World According to Matt

World According to Matt

Where the Mysteries of Autism are Revealed One Story at a Time

World Autism Awareness Day

On April 2, Autism Speaks, the world's largest autism science and advocacy organization, will mark the annual celebration of World Autism Awareness Day – a global effort to heighten awareness about a disorder affecting millions of individuals and families around the world – with a series of high profile awareness events and initiatives. World Autism Awareness Day (WAAD) was established by a resolution passed unanimously by the United Nations General Assembly in 2007, making autism one of only three health issues to be recognized by the UN with its own “day.”

World Autism Awareness day - 2015

April is Autism awareness Month - Can we please stop stimming?  (the Word - not the Behavior).

Stimming?  Seriously?

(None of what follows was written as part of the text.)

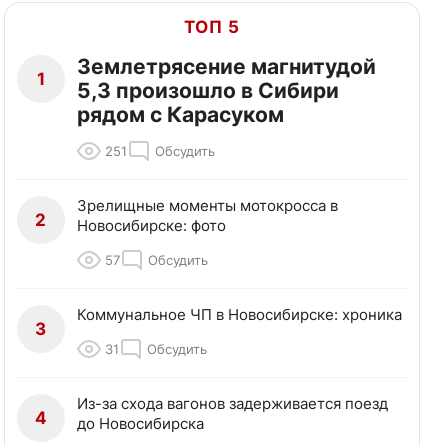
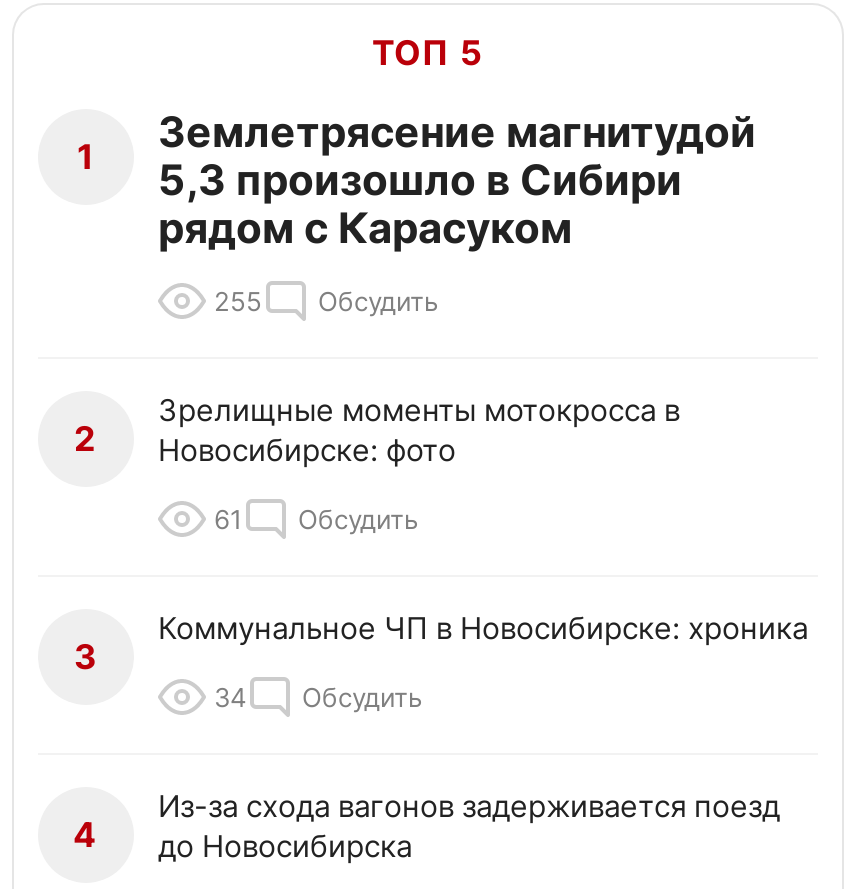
[105,143,215,159] 251 Обсудить -> [214,285,438,317] 255 Обсудить
[105,252,208,268] 57 Обсудить -> [214,503,418,535] 61 Обсудить
[105,341,207,357] 31 Обсудить -> [214,681,422,713] 34 Обсудить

Oh Please!

Autism awareness for me means doing what I can to dispel the myths and inaccuracies of what is and isn’t autism.  This year I would like to talk about stimming – it’s a derogatory, inaccurate term and I would like to see it melt into the past, like institutionalizing autistic children.

It’s called “Stimming” – short for self-stimulatory behavior – and it’s an all-encompassing term for the seemingly odd behaviors seen in early childhood autism, like the flapping of hands. Who am I to want to demand a change in medical terminology?  I’m one of the first autism moms - from before the surge in prevalence.  My son, Matt, and I have been doing this for a long time and in my opinion the term is highly inaccurate.  I see no “self-stimulating” behavior, and the words themselves feel derogatory, as if my child was unable to feel anything and had to flap to simply stay awake.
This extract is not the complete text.